Segment Start: RECORDS
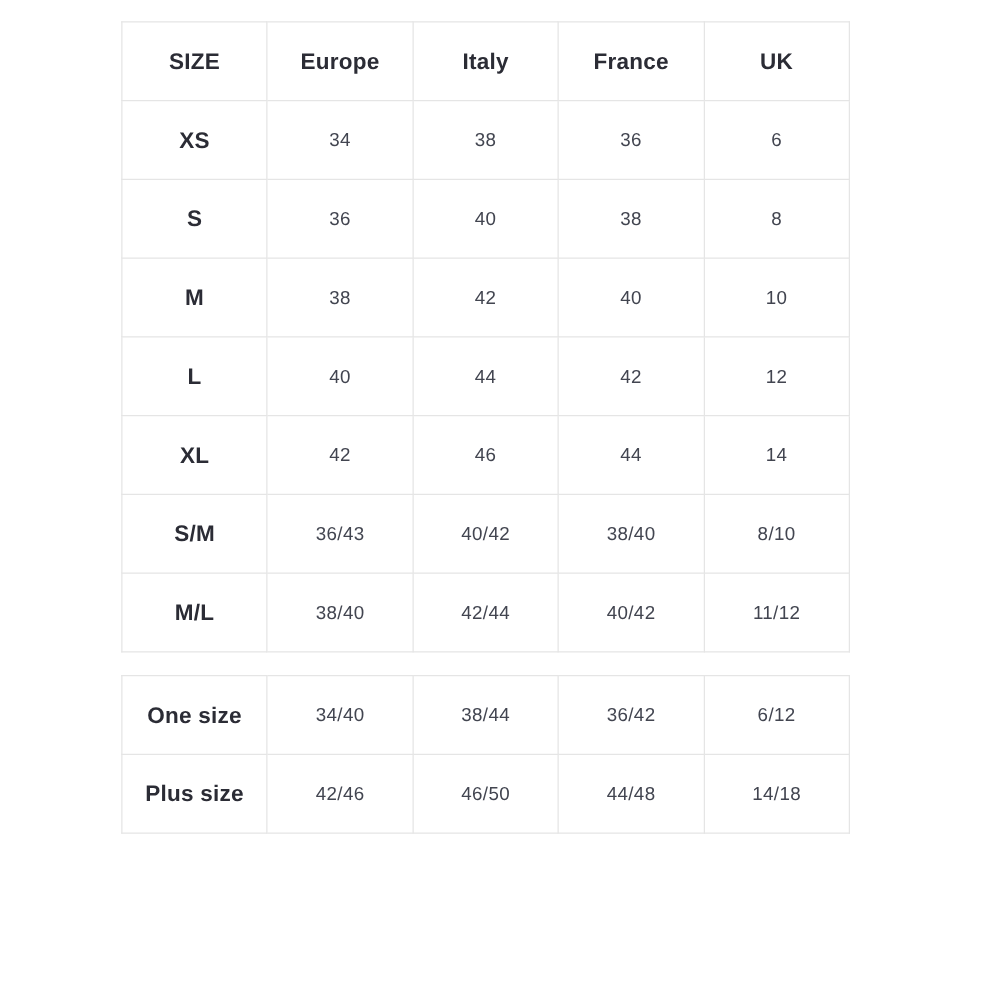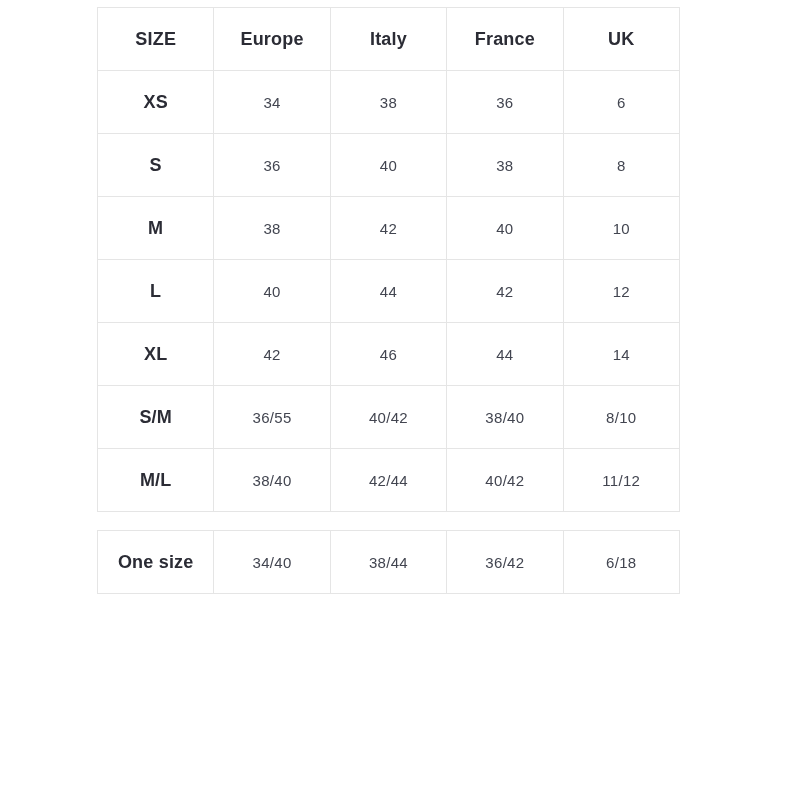"SIZE" .tables-wrap { padding-top: 7px -> 17px }
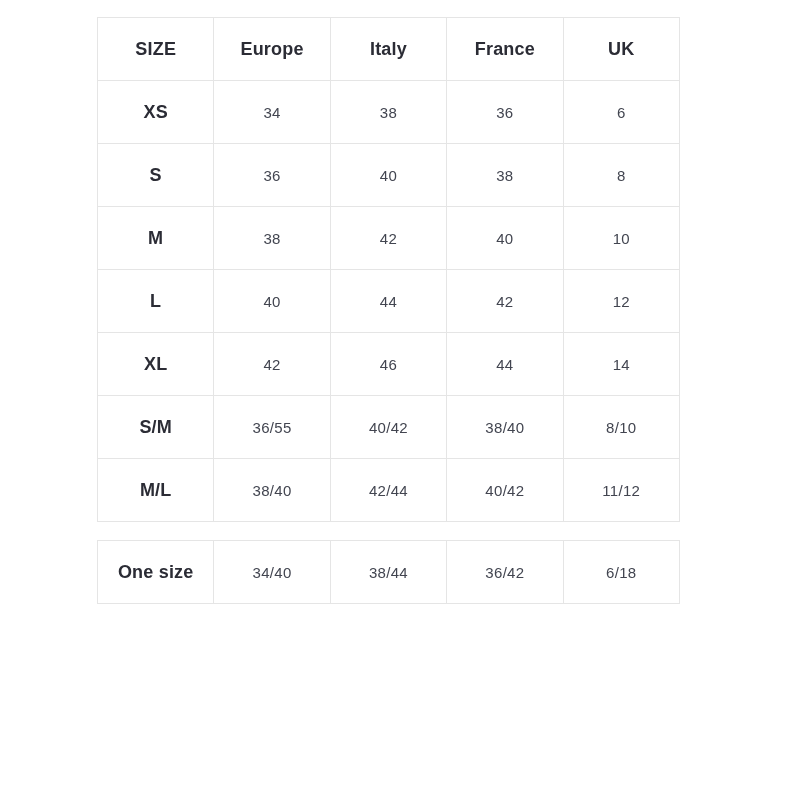"36/55" td.value-cell { text: 36/55 -> 36/43 }
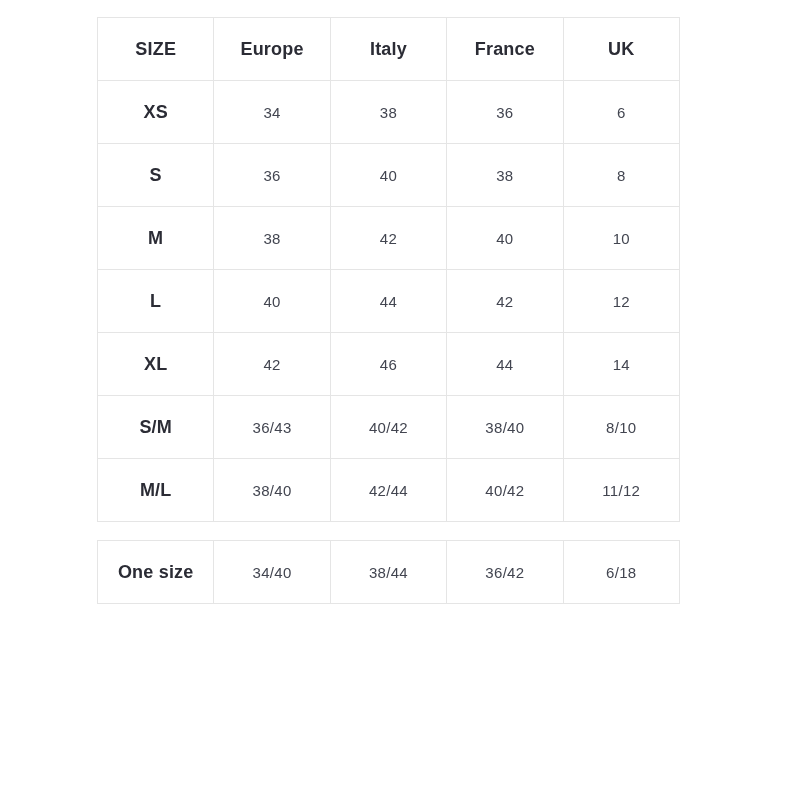"6/18" td.value-cell { text: 6/18 -> 6/12 }
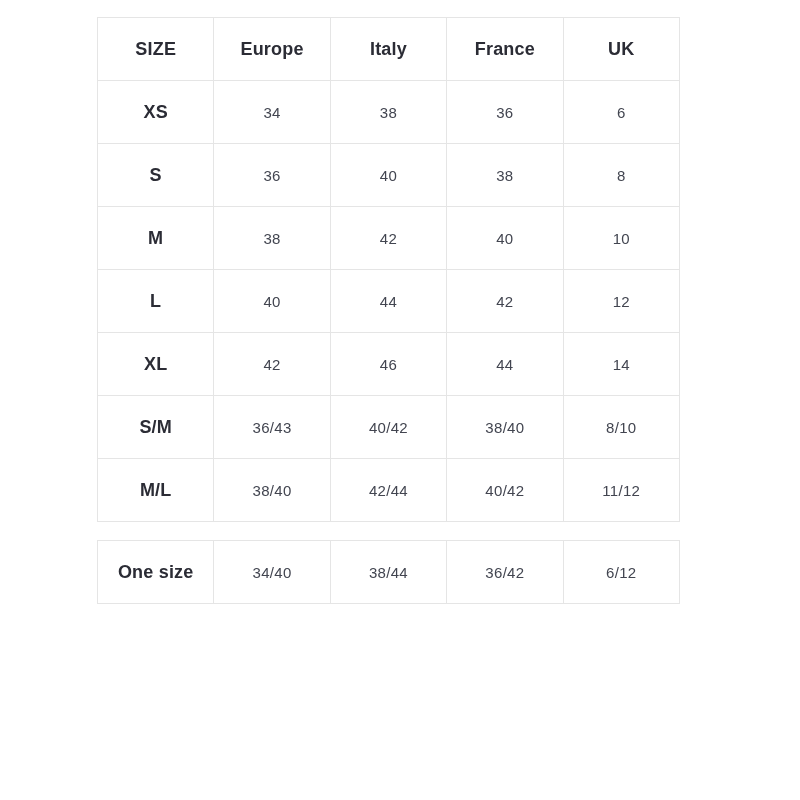"Plus size" tr { html: none -> <tr> <th>Plus size</th> <td>42/46</td> <td>46/50</td> <td>44/48</td> <td>14/18</td> </tr> }
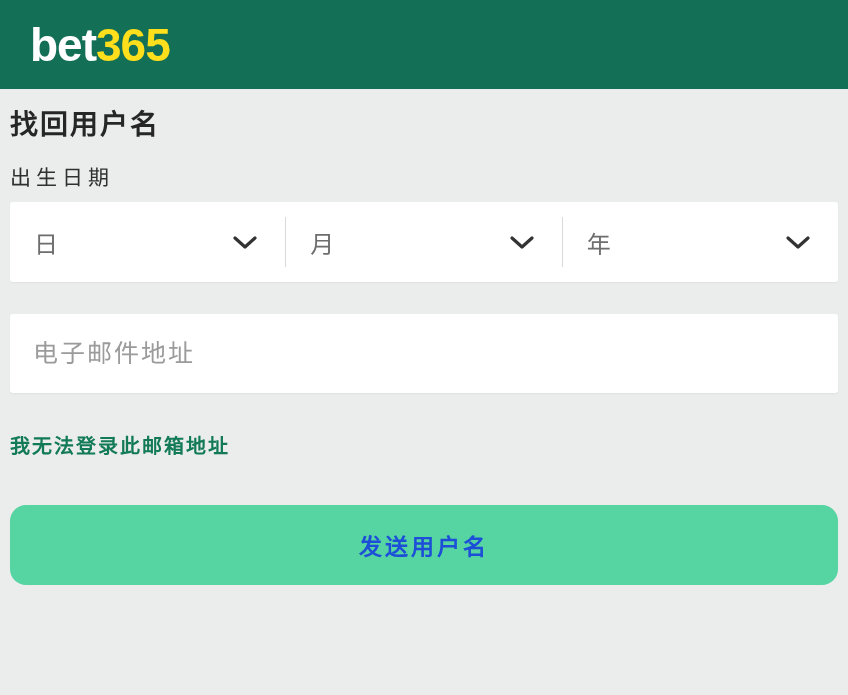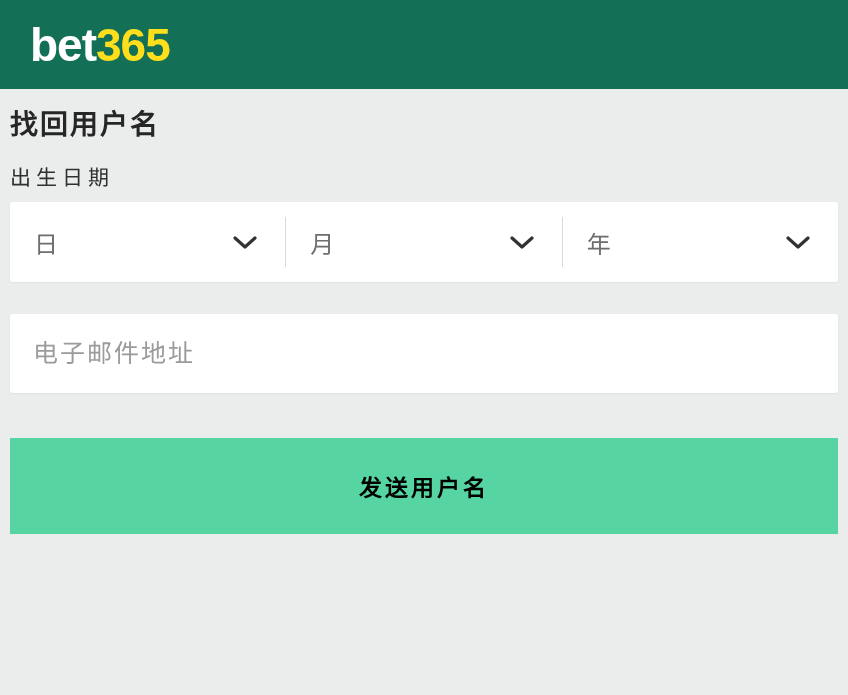"我无法登录此邮箱地址" a.cant-link { html: none -> <a>我无法登录此邮箱地址</a> }
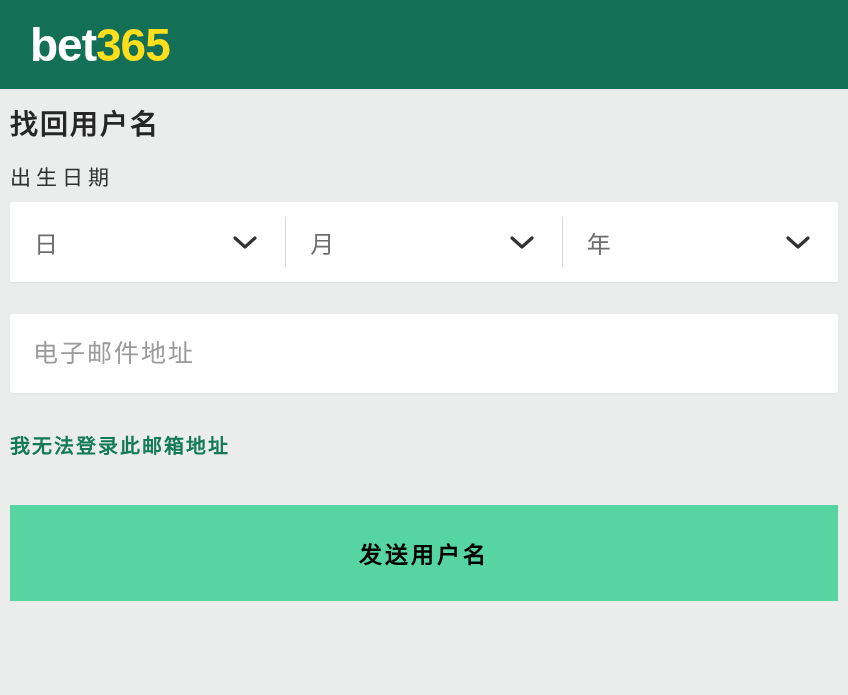"发送用户名" .submit { border-radius: 0 -> 16px; color: #000000 -> #1d4ed8; height: 96px -> 80px }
Segment End: RECORDS
## YOUR INSTRUCTIONS
Could you please repeat the entries above exactly, with every picture left out?

## EXERCISE SOLUTION
"SIZE" .tables-wrap { padding-top: 7px -> 17px }
"36/55" td.value-cell { text: 36/55 -> 36/43 }
"6/18" td.value-cell { text: 6/18 -> 6/12 }
"Plus size" tr { html: none -> <tr> <th>Plus size</th> <td>42/46</td> <td>46/50</td> <td>44/48</td> <td>14/18</td> </tr> }
"我无法登录此邮箱地址" a.cant-link { html: none -> <a>我无法登录此邮箱地址</a> }
"发送用户名" .submit { border-radius: 0 -> 16px; color: #000000 -> #1d4ed8; height: 96px -> 80px }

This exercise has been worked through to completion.